Ass, gas, or grass. No one rides for free.

Lil Swamp Booger Baby posted:

Prob nothing since that would either be a circulation issue or some kind of perpetual inflammation which would cause a discomfort so extreme that I doubt it would be tolerable.

For personal experience, I once had sex for four hours with an ex. I have a large penis and my ex is very small, about 4'9".

Repeatedly I smashed her cervix, as her vagina was relatively shallow, and throughout it she would contact her vaginal muscles to constrict my ding dong since, savage as she was, it brought her pleasure.

The next day, I awoke with my penis so swollen it had gain about half an inch in circumference, for reference, my ding dong is normally about six and a half inches in circumference. It was a log, thick and feeling like a mushy sock of puss.

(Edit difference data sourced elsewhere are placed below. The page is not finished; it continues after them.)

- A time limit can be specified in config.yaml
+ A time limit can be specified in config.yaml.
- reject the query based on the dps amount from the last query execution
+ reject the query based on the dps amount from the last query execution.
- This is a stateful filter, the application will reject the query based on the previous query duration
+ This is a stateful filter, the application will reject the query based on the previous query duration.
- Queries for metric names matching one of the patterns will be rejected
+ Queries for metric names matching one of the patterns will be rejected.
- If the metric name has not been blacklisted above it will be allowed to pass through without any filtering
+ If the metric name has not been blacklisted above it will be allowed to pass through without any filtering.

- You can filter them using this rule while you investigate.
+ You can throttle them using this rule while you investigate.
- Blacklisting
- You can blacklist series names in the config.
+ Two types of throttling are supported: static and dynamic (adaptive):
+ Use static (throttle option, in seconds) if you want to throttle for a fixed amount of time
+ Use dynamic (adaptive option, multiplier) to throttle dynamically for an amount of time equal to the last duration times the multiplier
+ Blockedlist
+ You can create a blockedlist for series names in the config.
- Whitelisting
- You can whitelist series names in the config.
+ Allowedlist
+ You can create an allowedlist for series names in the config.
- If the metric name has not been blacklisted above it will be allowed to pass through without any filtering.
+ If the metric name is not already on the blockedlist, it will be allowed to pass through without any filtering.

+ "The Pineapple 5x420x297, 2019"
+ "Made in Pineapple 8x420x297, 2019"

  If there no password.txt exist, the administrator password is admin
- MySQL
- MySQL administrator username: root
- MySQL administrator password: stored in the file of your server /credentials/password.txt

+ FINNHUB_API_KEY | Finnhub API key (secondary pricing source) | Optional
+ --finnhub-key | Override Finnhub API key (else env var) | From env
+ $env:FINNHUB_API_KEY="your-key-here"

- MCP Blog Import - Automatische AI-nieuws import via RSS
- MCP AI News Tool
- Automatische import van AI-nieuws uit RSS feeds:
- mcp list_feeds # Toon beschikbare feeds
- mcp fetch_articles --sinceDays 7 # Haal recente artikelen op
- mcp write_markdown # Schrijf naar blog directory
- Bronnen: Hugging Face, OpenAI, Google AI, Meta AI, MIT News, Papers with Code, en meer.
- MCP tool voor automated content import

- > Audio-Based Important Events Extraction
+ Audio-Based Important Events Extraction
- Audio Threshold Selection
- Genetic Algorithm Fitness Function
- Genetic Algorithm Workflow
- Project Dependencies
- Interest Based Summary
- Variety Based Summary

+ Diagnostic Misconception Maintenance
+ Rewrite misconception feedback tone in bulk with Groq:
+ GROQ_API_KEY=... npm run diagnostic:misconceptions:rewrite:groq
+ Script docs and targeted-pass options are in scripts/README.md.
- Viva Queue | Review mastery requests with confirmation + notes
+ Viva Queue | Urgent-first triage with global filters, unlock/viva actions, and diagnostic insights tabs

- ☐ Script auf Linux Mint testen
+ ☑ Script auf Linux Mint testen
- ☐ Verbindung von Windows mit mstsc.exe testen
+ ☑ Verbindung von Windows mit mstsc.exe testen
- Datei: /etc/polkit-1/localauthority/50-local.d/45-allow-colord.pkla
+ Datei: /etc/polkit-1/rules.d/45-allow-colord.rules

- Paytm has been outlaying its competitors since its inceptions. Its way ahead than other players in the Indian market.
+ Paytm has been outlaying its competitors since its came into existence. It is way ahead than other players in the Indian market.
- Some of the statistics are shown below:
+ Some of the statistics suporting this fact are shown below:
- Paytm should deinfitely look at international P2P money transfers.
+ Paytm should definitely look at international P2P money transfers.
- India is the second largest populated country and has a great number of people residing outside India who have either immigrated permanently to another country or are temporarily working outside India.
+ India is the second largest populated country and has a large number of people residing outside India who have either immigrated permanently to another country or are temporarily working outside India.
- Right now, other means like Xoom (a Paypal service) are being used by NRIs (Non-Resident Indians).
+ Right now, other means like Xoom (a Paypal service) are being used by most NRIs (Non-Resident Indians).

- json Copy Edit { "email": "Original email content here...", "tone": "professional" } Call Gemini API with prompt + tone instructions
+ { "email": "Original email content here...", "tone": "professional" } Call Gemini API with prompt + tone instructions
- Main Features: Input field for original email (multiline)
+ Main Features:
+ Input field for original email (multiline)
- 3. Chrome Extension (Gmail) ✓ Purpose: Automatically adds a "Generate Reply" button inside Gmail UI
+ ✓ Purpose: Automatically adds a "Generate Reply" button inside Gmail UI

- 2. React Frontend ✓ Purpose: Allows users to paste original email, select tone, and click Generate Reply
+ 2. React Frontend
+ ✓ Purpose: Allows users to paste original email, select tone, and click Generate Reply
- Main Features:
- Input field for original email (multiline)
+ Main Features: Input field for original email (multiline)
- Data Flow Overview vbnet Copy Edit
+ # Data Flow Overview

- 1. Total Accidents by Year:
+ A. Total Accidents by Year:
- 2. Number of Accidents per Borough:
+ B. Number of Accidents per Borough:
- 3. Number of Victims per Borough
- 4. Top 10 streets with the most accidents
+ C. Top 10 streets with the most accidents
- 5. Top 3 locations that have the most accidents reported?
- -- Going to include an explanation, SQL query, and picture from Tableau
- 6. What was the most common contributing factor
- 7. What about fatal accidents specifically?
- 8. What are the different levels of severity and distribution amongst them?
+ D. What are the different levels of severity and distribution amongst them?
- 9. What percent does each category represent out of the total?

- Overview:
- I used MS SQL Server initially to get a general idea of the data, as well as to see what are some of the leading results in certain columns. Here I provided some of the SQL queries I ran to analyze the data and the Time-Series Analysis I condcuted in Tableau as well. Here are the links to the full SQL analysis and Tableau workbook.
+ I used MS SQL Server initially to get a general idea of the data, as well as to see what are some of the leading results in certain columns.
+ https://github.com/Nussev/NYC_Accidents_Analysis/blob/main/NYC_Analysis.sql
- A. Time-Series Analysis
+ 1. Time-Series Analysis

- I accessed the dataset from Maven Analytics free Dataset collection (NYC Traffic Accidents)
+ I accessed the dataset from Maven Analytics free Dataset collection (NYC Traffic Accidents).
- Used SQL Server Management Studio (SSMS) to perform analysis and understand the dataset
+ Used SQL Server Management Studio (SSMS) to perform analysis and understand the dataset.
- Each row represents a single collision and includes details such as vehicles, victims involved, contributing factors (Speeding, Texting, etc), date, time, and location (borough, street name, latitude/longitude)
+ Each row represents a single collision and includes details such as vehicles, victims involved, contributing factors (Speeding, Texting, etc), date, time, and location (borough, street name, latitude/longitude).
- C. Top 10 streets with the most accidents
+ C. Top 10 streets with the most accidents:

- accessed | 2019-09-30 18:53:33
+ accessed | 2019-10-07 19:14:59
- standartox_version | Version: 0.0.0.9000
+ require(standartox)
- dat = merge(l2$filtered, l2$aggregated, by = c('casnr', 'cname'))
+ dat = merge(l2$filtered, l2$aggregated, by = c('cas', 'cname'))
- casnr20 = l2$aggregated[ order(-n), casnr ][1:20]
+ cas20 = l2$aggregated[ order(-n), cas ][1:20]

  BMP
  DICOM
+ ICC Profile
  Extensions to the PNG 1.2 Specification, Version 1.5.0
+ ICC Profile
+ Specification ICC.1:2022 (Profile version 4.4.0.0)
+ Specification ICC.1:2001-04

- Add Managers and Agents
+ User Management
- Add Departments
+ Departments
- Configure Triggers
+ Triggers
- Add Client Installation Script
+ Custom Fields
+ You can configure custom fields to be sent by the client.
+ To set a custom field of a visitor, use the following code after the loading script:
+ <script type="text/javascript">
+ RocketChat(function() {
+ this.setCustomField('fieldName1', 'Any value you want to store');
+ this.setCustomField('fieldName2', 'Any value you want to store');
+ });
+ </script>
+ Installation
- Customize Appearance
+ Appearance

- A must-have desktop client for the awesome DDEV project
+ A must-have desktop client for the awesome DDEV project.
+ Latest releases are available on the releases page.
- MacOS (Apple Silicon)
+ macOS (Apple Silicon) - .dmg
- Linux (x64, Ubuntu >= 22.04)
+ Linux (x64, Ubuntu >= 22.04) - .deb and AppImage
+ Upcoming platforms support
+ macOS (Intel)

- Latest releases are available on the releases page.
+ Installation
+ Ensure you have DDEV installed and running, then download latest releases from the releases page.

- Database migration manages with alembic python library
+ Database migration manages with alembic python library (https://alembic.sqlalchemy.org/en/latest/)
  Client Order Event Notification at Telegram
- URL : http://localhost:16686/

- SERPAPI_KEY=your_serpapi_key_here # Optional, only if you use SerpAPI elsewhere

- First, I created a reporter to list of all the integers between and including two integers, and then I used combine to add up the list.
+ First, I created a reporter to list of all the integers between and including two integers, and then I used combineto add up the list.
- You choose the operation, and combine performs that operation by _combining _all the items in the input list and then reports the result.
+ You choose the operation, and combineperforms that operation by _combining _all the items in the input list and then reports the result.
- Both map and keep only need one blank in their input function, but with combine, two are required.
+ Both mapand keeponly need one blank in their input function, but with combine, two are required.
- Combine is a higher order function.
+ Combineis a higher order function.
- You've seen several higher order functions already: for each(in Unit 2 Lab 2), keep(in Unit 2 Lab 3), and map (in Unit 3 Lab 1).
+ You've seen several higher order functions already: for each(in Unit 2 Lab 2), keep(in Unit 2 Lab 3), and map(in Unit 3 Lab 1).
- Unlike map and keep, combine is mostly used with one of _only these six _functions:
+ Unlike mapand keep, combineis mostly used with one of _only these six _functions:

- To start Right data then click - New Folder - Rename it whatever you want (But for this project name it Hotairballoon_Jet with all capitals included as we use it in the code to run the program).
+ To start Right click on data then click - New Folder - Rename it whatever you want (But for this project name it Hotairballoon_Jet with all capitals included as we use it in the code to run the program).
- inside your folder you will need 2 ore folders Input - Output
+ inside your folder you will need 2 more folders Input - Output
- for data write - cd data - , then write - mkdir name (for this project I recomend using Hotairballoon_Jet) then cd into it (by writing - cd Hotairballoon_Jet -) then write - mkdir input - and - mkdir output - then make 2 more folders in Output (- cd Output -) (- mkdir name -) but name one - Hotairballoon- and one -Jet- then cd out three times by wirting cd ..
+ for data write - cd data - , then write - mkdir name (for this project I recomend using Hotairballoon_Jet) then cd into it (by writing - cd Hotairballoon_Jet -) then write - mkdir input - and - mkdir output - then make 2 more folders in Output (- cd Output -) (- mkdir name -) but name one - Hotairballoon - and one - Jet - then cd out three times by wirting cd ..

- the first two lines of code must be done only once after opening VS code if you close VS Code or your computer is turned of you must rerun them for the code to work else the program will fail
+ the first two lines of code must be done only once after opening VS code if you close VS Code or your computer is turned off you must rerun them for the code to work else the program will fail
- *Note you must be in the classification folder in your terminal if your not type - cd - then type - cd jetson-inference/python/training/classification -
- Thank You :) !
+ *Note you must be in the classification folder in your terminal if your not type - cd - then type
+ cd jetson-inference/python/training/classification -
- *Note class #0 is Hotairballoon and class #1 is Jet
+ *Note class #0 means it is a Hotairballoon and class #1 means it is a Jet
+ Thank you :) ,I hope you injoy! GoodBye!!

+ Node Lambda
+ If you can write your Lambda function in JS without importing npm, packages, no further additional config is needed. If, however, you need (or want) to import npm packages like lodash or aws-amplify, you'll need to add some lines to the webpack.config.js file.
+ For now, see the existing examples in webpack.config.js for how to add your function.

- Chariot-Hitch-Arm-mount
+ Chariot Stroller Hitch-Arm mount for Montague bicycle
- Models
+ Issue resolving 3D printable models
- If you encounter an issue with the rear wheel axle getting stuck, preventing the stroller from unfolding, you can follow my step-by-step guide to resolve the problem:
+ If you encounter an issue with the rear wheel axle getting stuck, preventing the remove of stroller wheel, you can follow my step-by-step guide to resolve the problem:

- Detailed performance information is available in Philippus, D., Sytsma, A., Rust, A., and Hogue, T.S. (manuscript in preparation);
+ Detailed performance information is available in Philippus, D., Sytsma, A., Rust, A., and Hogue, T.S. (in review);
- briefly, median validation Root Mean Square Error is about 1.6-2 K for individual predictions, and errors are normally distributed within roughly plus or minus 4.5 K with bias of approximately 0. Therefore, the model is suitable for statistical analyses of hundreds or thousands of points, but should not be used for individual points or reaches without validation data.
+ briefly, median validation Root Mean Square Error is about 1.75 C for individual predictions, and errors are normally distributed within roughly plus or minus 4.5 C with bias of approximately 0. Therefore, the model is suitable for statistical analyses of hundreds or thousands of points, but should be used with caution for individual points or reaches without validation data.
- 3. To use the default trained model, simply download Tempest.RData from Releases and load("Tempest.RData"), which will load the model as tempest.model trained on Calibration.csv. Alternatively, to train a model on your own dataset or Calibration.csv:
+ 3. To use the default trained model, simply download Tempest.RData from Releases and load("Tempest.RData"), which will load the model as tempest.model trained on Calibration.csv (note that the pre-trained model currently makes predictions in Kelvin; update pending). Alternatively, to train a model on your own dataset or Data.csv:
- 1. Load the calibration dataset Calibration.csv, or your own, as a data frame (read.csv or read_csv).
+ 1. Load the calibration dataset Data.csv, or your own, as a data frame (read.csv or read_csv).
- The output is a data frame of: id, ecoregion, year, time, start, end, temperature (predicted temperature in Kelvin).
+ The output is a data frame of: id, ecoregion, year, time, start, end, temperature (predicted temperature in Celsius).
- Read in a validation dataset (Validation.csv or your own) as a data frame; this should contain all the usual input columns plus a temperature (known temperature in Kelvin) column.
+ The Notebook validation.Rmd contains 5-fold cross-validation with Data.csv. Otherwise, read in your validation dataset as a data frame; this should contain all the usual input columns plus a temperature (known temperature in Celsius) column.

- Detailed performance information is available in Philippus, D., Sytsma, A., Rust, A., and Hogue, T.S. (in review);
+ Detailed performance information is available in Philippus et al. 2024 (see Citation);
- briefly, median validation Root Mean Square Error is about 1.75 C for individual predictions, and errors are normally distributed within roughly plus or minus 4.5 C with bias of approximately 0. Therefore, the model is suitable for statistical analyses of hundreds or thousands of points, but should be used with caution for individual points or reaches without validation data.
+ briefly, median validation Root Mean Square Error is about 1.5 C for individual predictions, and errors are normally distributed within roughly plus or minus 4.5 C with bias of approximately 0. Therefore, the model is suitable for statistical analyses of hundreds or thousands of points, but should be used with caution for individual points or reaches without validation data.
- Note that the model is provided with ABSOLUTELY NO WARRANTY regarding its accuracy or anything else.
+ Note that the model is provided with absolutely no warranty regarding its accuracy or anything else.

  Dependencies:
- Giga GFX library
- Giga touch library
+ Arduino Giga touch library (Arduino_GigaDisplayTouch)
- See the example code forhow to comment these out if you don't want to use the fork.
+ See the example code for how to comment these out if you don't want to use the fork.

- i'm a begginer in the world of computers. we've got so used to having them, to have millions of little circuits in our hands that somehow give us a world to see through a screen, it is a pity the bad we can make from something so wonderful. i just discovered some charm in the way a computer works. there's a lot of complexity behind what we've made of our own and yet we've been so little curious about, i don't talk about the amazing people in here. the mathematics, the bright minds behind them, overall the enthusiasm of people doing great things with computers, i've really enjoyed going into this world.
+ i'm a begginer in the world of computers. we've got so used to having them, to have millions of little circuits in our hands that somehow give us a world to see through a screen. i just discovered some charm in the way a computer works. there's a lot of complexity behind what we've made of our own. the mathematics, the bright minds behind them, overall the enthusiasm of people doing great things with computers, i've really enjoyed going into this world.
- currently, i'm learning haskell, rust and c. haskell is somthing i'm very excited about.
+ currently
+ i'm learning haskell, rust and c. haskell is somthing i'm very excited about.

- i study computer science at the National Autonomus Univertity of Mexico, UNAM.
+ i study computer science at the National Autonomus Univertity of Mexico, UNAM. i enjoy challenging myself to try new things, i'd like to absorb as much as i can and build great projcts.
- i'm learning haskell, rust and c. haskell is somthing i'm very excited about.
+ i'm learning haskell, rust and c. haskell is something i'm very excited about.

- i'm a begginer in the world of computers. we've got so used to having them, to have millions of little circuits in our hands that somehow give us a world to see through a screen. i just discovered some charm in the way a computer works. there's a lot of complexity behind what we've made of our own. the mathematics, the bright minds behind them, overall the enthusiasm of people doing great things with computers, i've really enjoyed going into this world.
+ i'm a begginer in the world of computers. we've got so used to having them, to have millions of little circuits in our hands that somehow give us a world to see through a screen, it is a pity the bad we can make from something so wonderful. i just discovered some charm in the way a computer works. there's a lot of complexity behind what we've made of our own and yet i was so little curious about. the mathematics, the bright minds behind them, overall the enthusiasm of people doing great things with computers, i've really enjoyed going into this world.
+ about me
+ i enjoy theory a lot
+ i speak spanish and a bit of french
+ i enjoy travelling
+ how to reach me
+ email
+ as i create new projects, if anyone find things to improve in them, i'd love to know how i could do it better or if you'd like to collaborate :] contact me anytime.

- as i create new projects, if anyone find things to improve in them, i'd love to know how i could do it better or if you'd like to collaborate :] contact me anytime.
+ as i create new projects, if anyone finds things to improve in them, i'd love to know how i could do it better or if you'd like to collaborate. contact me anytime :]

The discomfort was immense, I was perpetually aware of my penis in a tactile sense, it was this throbbing entity of constant presence. It's like when you hit your shin on the coffee table and for a solid minute feel the radiating presence of that knot of tissue recoiling, tensity which eases into a suffusing pain and tenderness.

Fool that I was, I decided, being immensely horny as well, that after two weeks we could probably bone. It was a lie we told ourselves, as not only were the logistics of coercing my ding dong into her hooha difficult, but the sensation was one of a pure eldritch nature. It was as if pain and pleasure had become one in a way advocates of BDSM could only dream of. After about five minutes I couldn't do it anymore and called it quits.

The swelling the next day increased to about another tenth of an inch, and I spent much of the time with my ex consoling me and cooing over me as I languished moaning in hot baths.

The trauma of the penis is no joke, any condition that would effect the dimensions of a penis comes with dire consequences.